• [Dataset extract]:
####

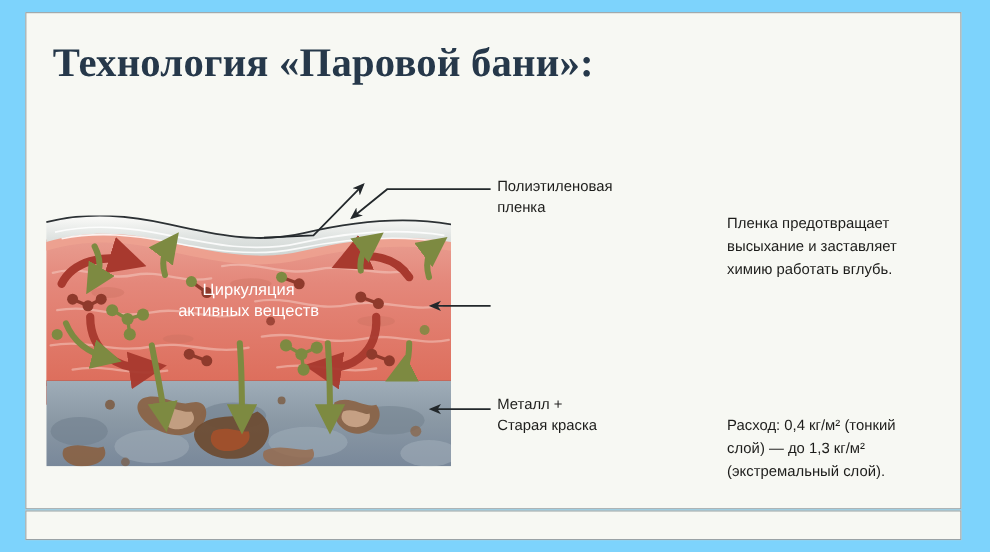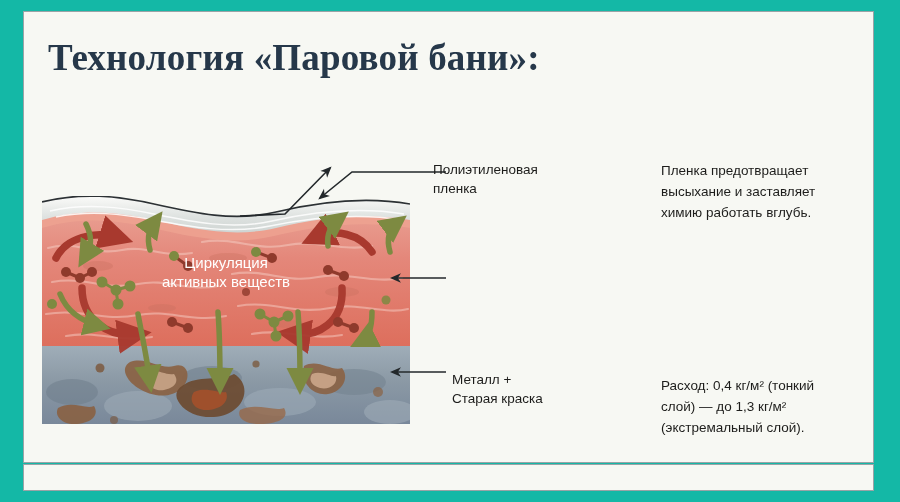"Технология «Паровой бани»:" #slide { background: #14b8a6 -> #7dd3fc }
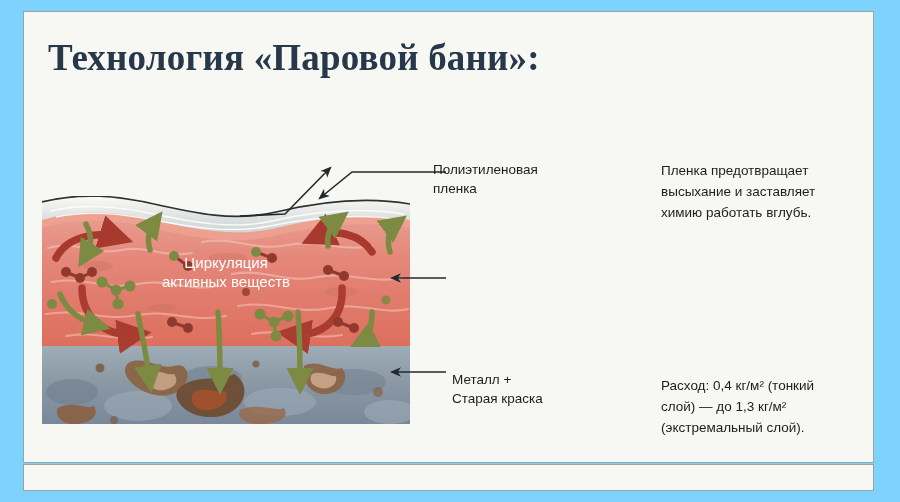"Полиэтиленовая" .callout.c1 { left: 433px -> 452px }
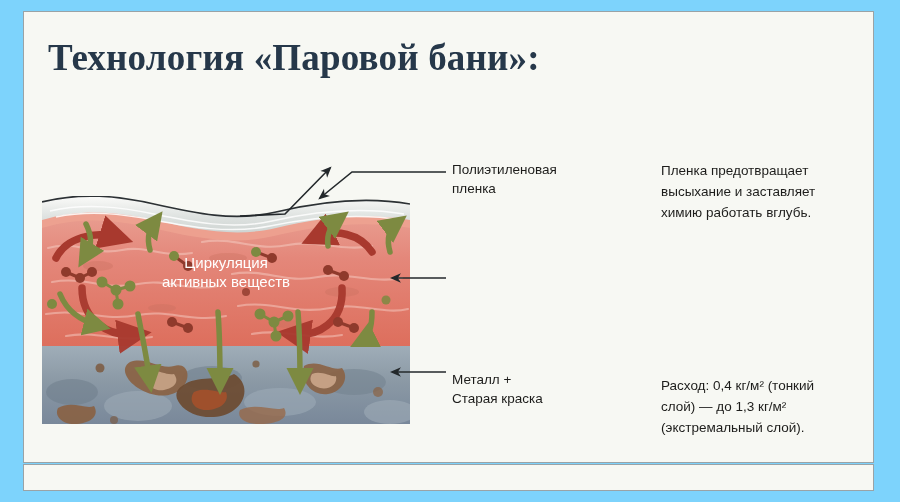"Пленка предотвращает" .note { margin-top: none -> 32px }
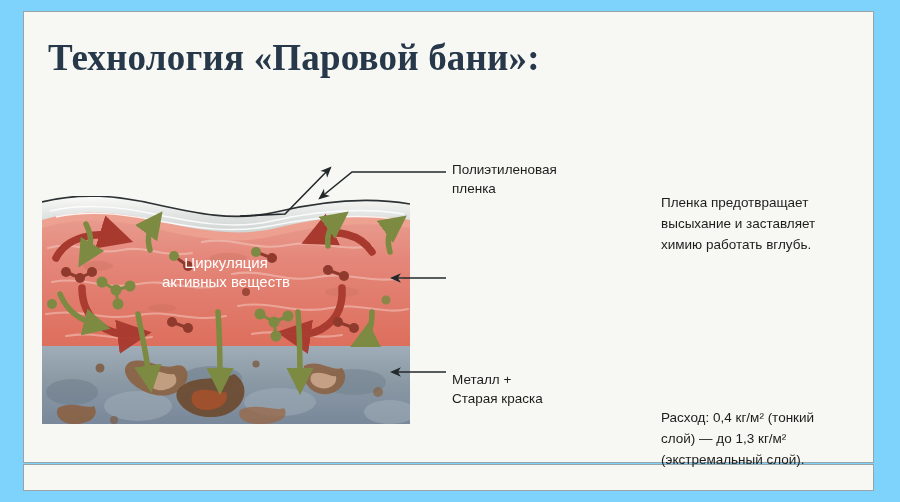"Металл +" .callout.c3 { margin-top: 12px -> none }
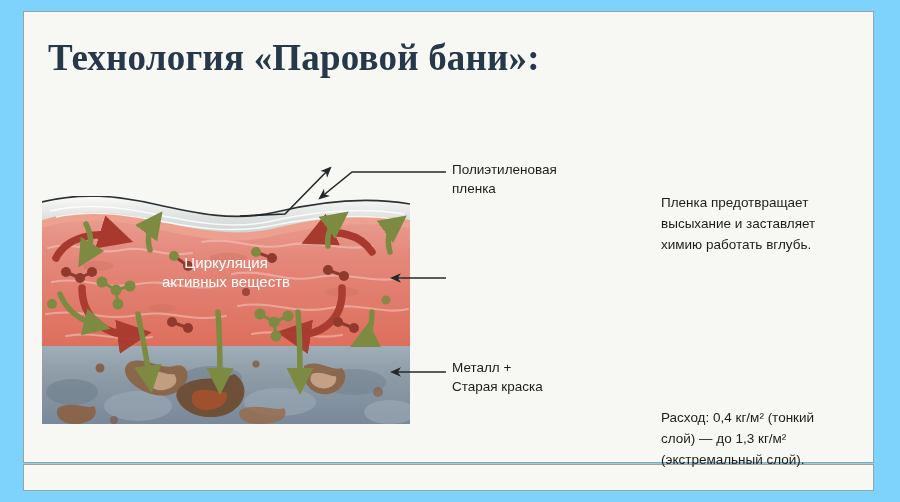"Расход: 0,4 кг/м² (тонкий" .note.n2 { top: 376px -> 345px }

####

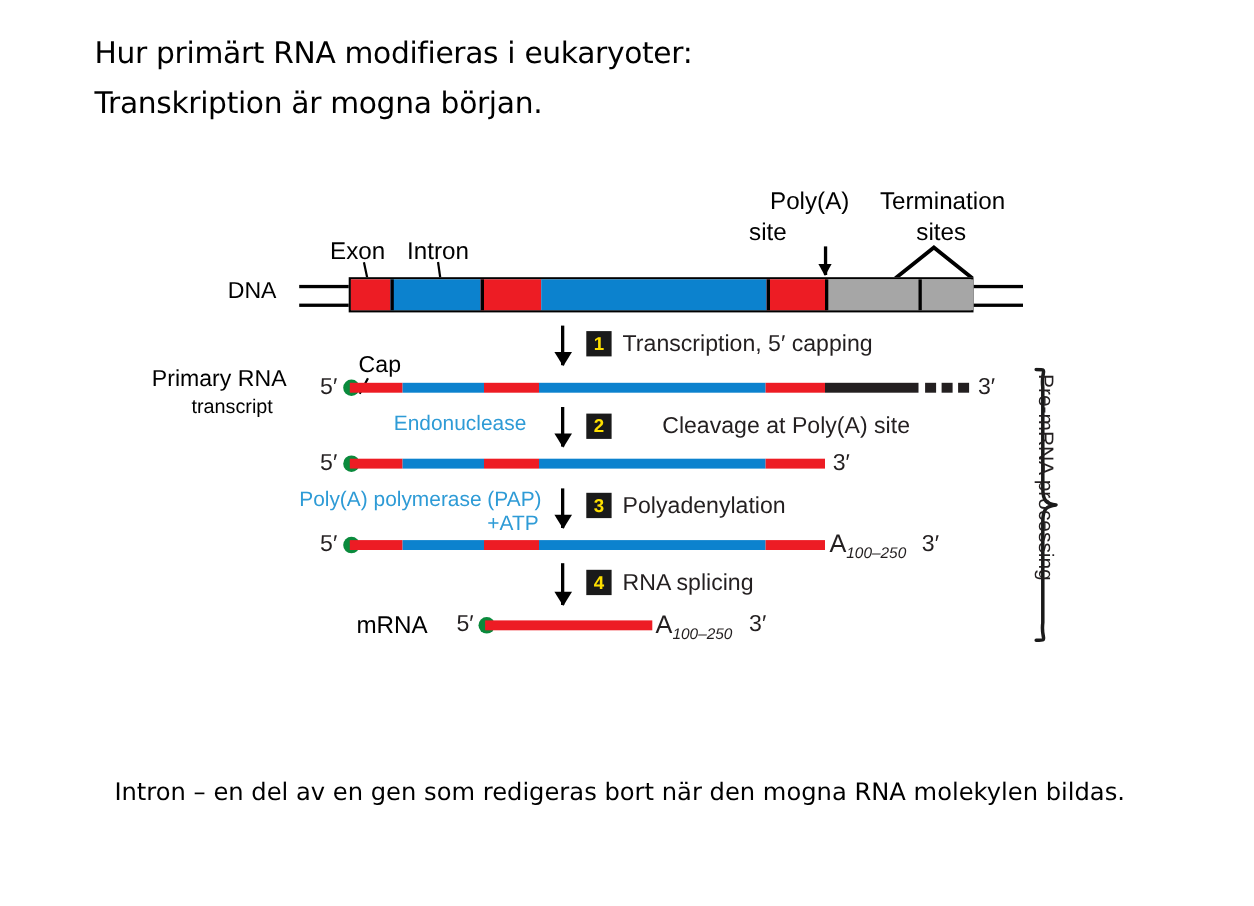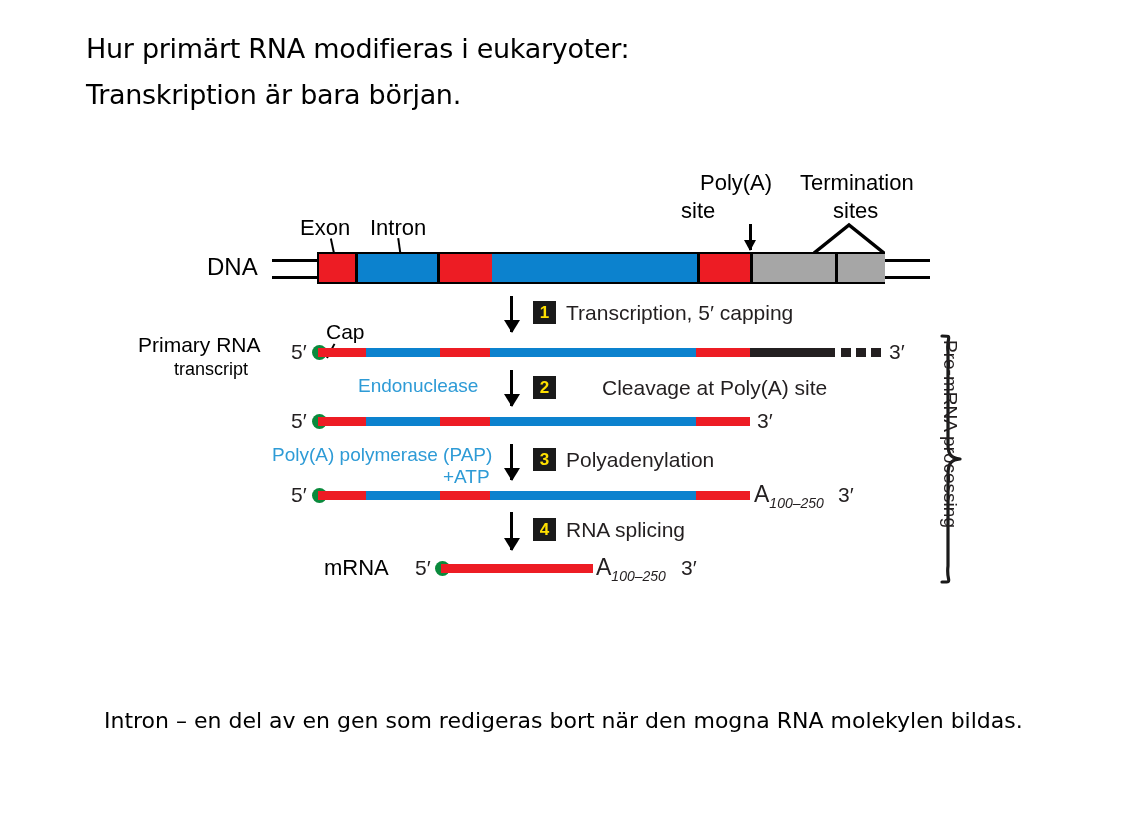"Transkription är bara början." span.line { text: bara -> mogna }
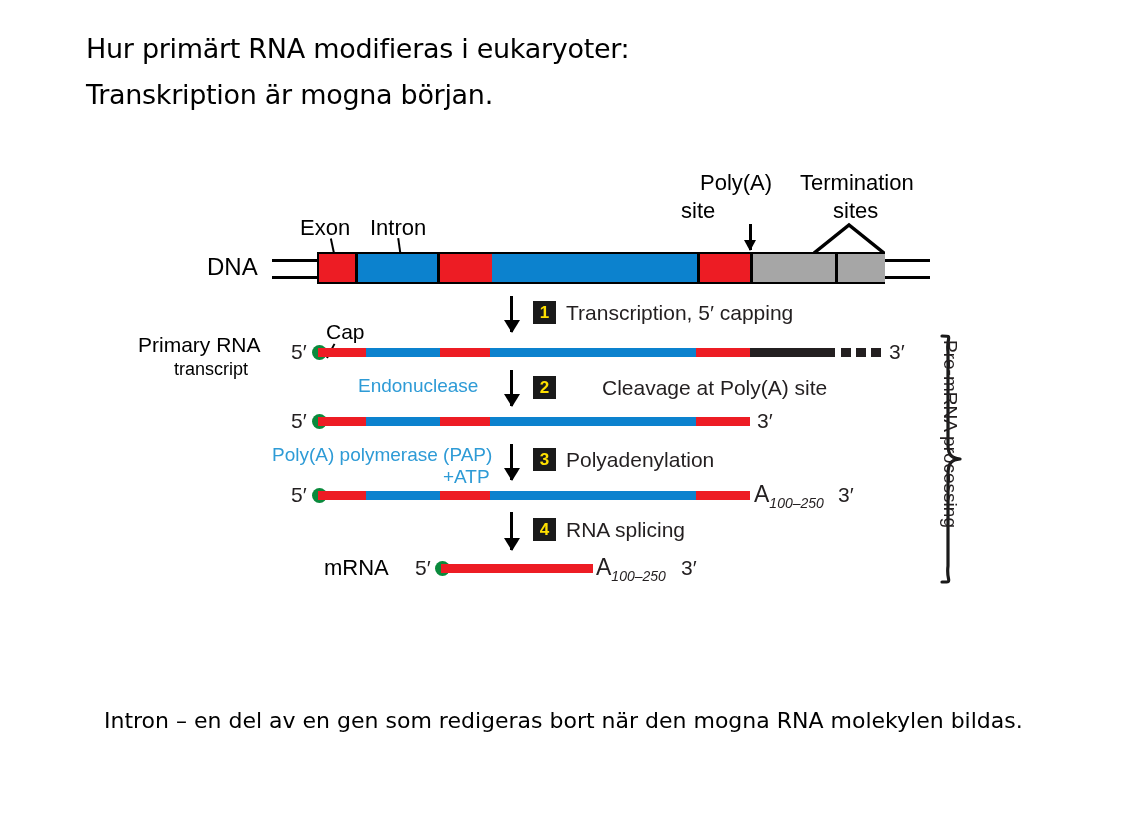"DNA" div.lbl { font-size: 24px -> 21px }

####

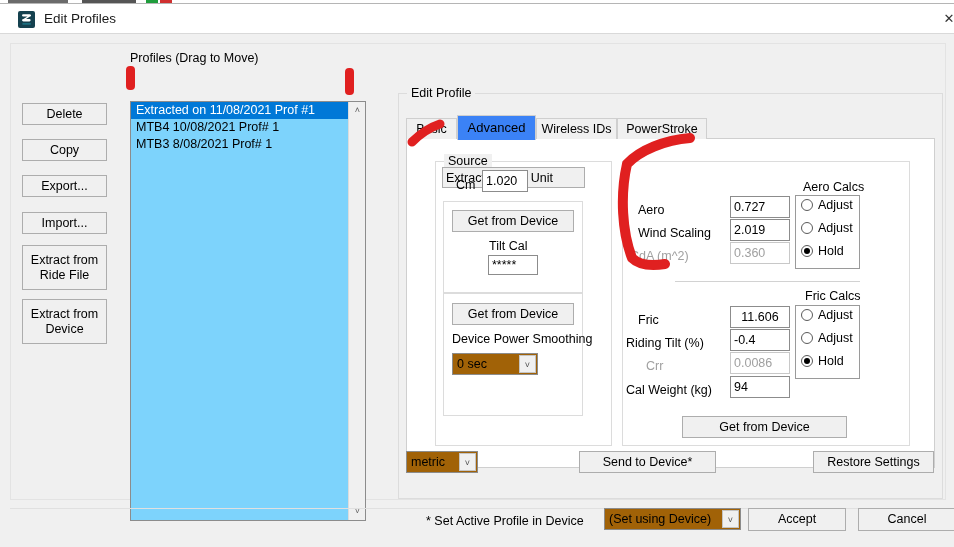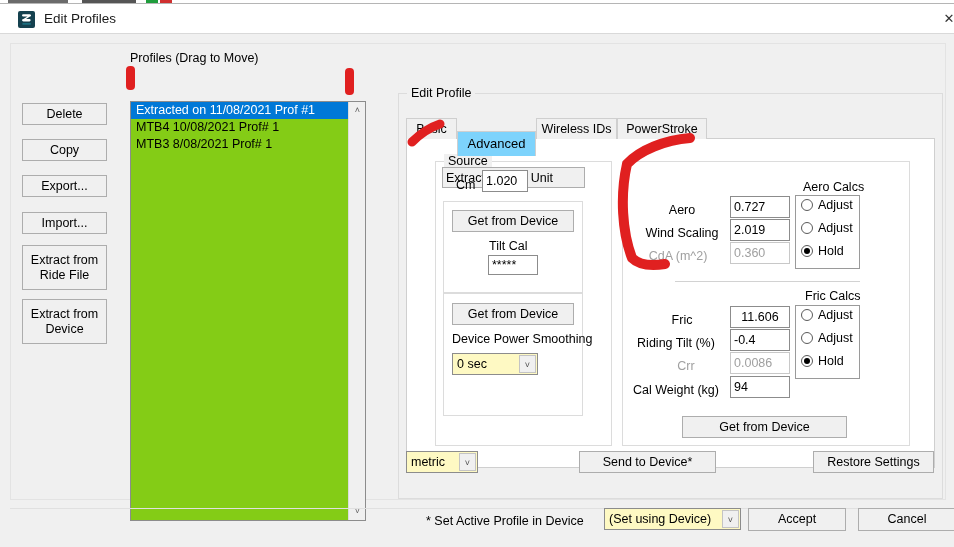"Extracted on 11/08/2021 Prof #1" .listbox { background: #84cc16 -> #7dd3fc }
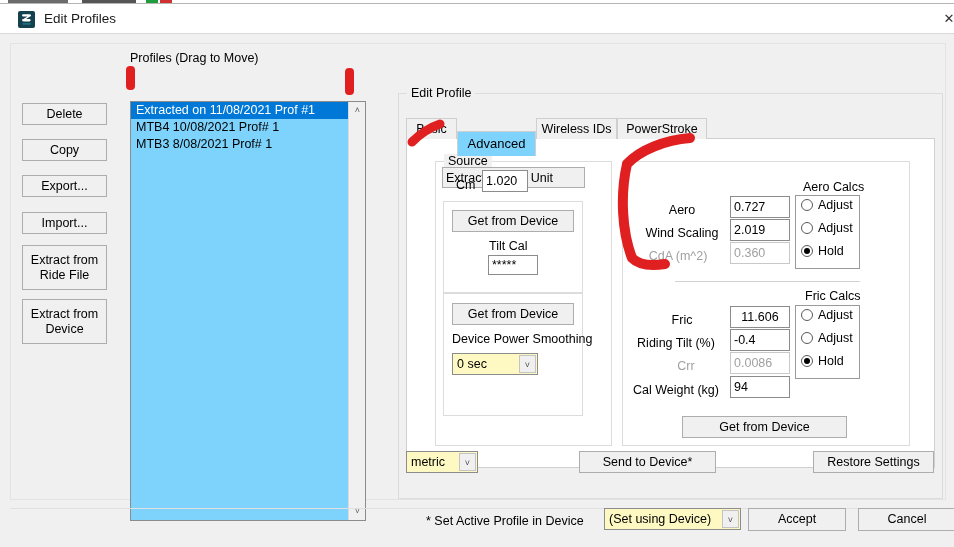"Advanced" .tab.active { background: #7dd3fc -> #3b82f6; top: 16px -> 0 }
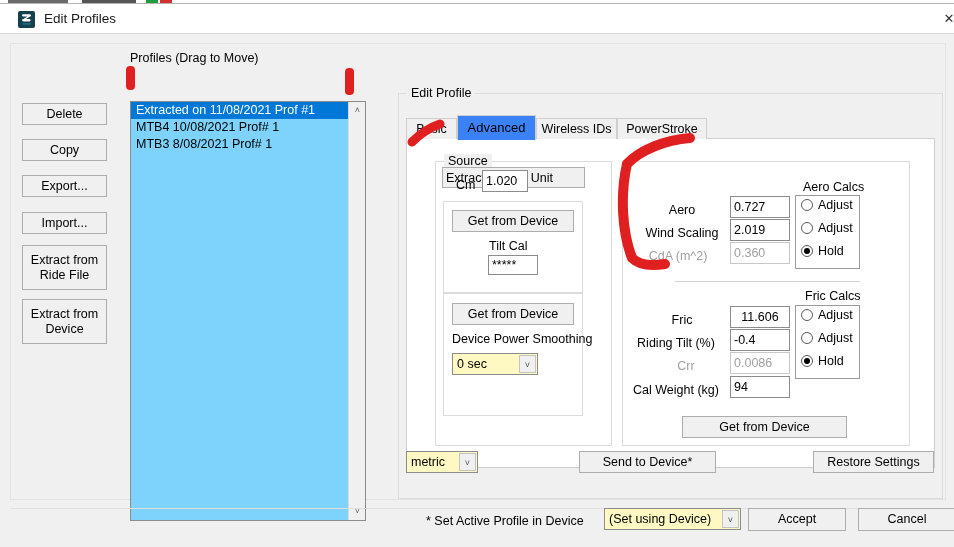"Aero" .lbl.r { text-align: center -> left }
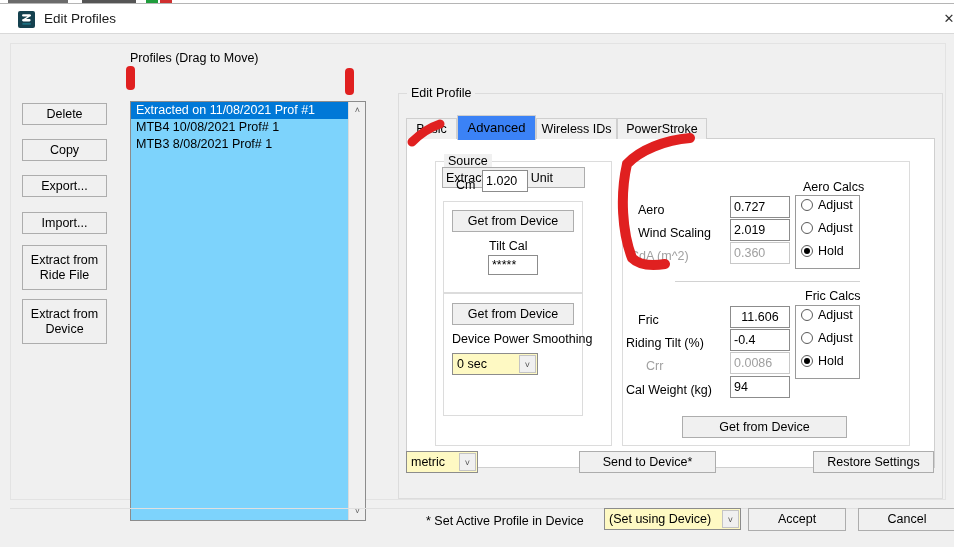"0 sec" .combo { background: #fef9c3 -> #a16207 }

####

Repeat the lines above exactly, beginning with the one containing "text: bara ->" and finishing with the one containing "font-size: 24px ->". No pictures belong in the copy.

"Transkription är bara början." span.line { text: bara -> mogna }
"DNA" div.lbl { font-size: 24px -> 21px }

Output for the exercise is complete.